The Mumbai Tribunal in the case of Shivalik Ventures Pvt. Ltd. differed in their view while dealing with the same issue of whether capital gains not regarded as transfer should form part of book profits under section 115JB of the Act, held that such gains should not form part of book profits under section 115JB of the Act. While noting that the assessee had disclosed in its notes to accounts that it has taken a view that such capital gains should not form part of the book profits, the Tribunal distinguished the Special Bench judgment in Rain Commodities primarily based on two arguments:
(a) Capital gains arising on transactions not regarded as transfer does not fall within the definition of ‘income’ under section 2(24) and since the same does not enter into the computation provisions at all, there is no question of including the same in book profits under section 115JB;
(b) The profit and loss account has to be read along with the notes to accounts and thus the net profit should be adjusted by the disclosures made in the notes to accounts. Since the assessee had made relevant disclosures in its notes to accounts regarding such a position, the net profit has to be adjusted to nullify the effect of capital gains.

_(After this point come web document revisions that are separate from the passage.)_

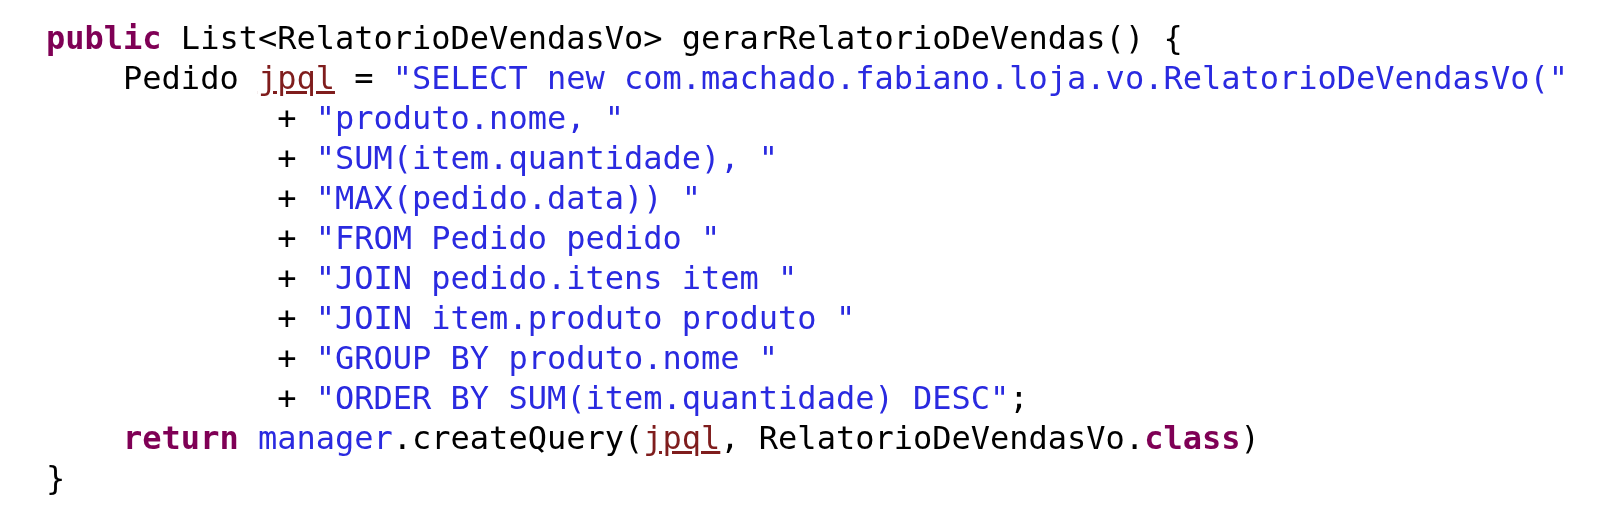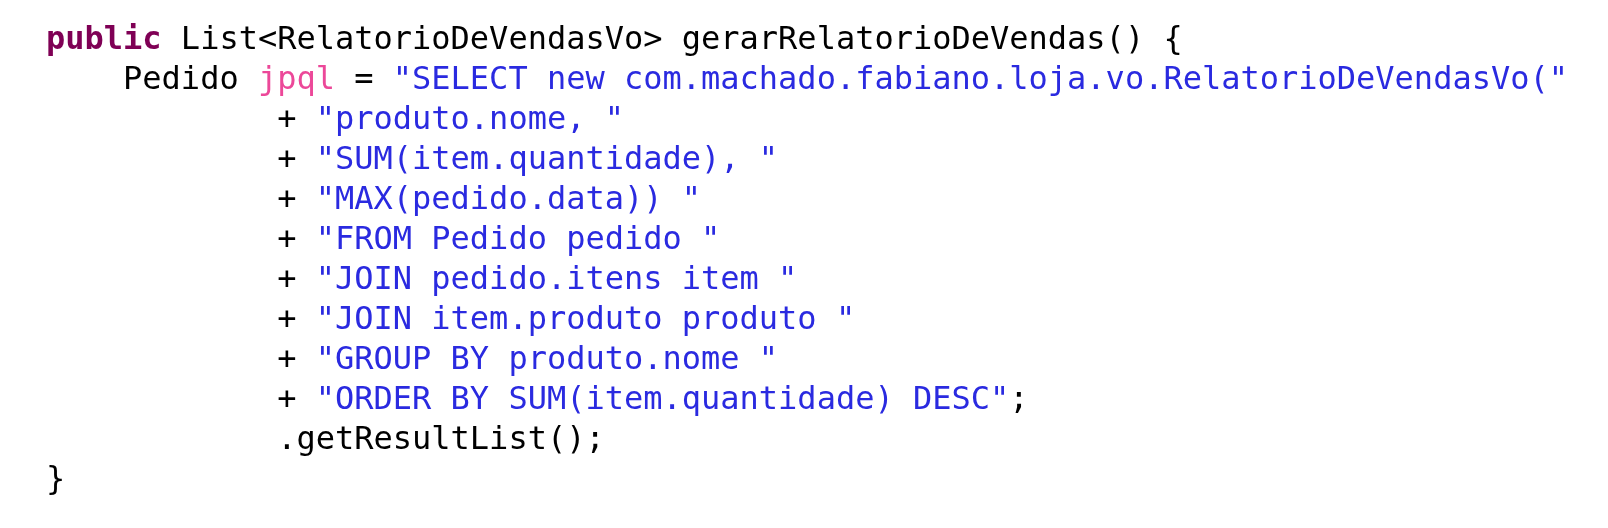"jpql" .tok-local { color: #ec4899 -> #7f1d1d; text-decoration: none -> underline }
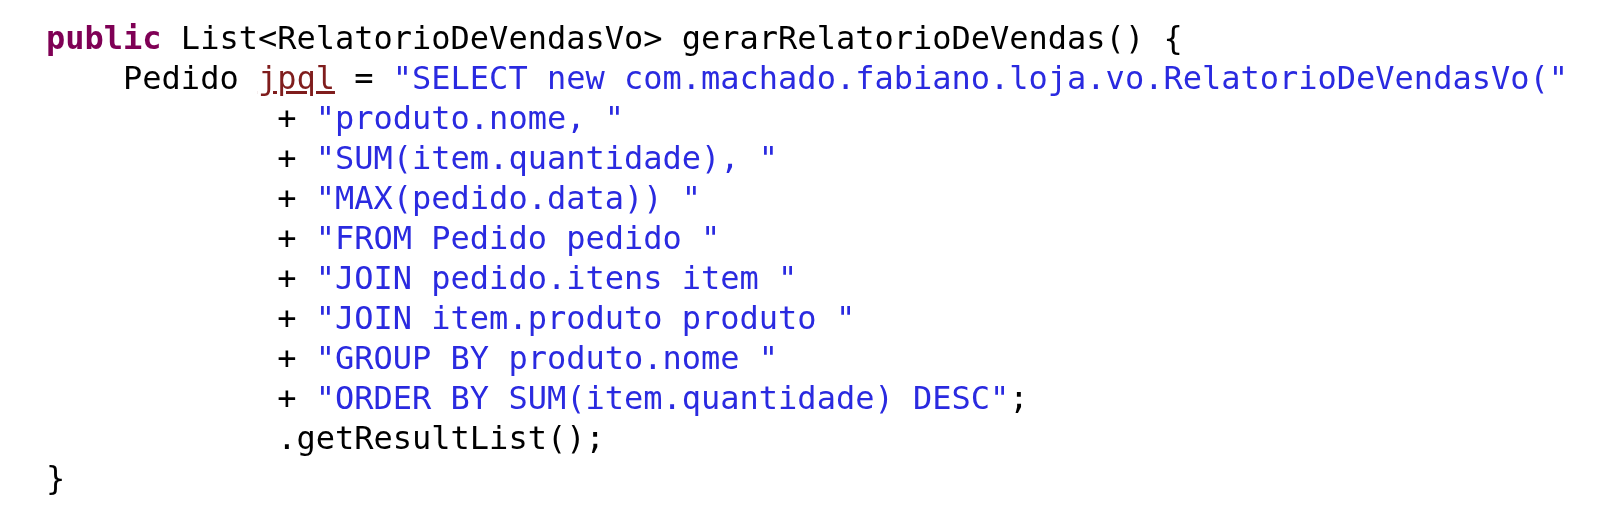"return manager.createQuery(jpql," div.code-line { html: none -> <div><span> </span><span>return</span><span> </span><span>manager</span><span>.createQuery(</span><span>jpql</span><span>, RelatorioDeVendasVo.</span><span>class</span><span>)</span></div> }
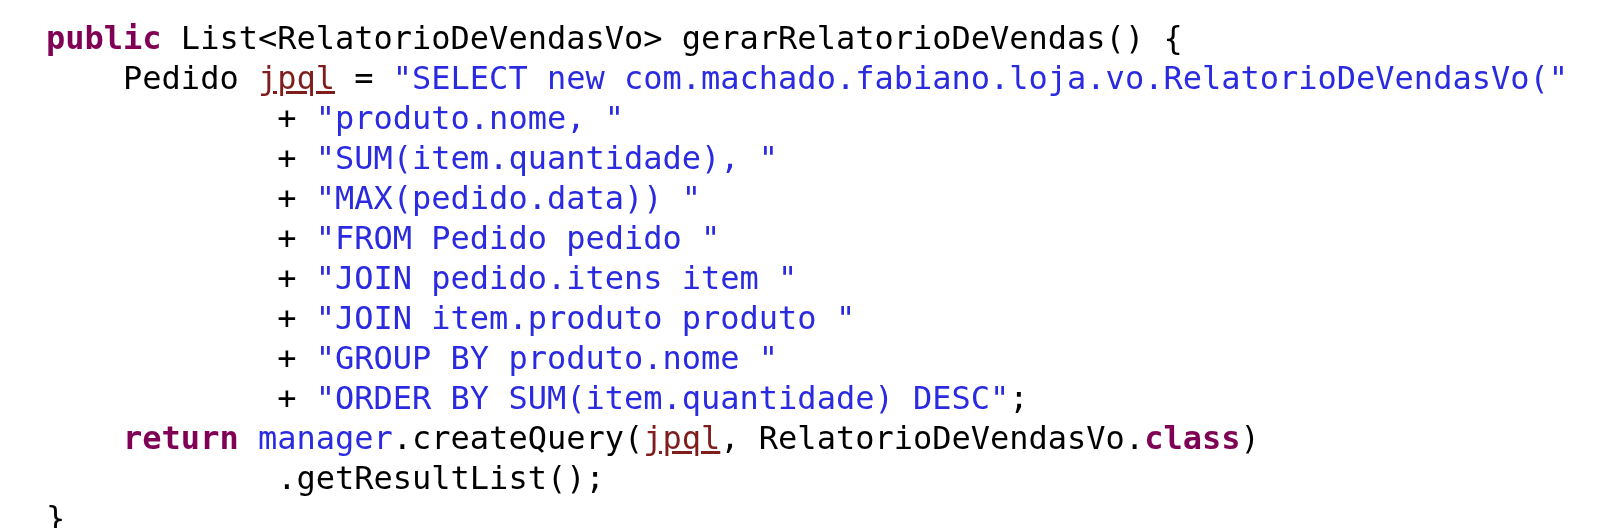".getResultList();" div.code-line { html: <div><span> .getResultList();</span></div> -> none }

The above decision of the Mumbai Tribunal has been followed by other recent tribunal decisions as well. However, the above decision of Mumbai Tribunal has been distinguished by the Bangalore Tribunal in the case of B&B Infotech Ltd, wherein the assessee in this case had credited remission of the principal portion of the loan liability (being capital in nature) to the profit and loss account and, relying on the decision of Shivalik Ventures, took a view that such remission should also not form part of the book profits. The Bangalore Tribunal, relying on the decision of Supreme Court in the case of Apollo Tyres,held:
…Once P&L A/c is admittedly prepared as per Schedule VI of the Companies Act, then neither the AO has any power to tinker with it nor the assessee is permitted to claim exclusion or inclusion of any item of income or expenditure as the case may be, for the purpose of computing book profits u/s 115JB except the permissible adjustment provided under the Explanation to sec.115JB of the Act itself…
While it may be possible to claim that liquidated damages being in the nature of capital receipt do not fall within the definition of ‘income’ and thus should not be subjected to tax under MAT provisions, however, in the light of differing views by various Tribunals, the jury is still out.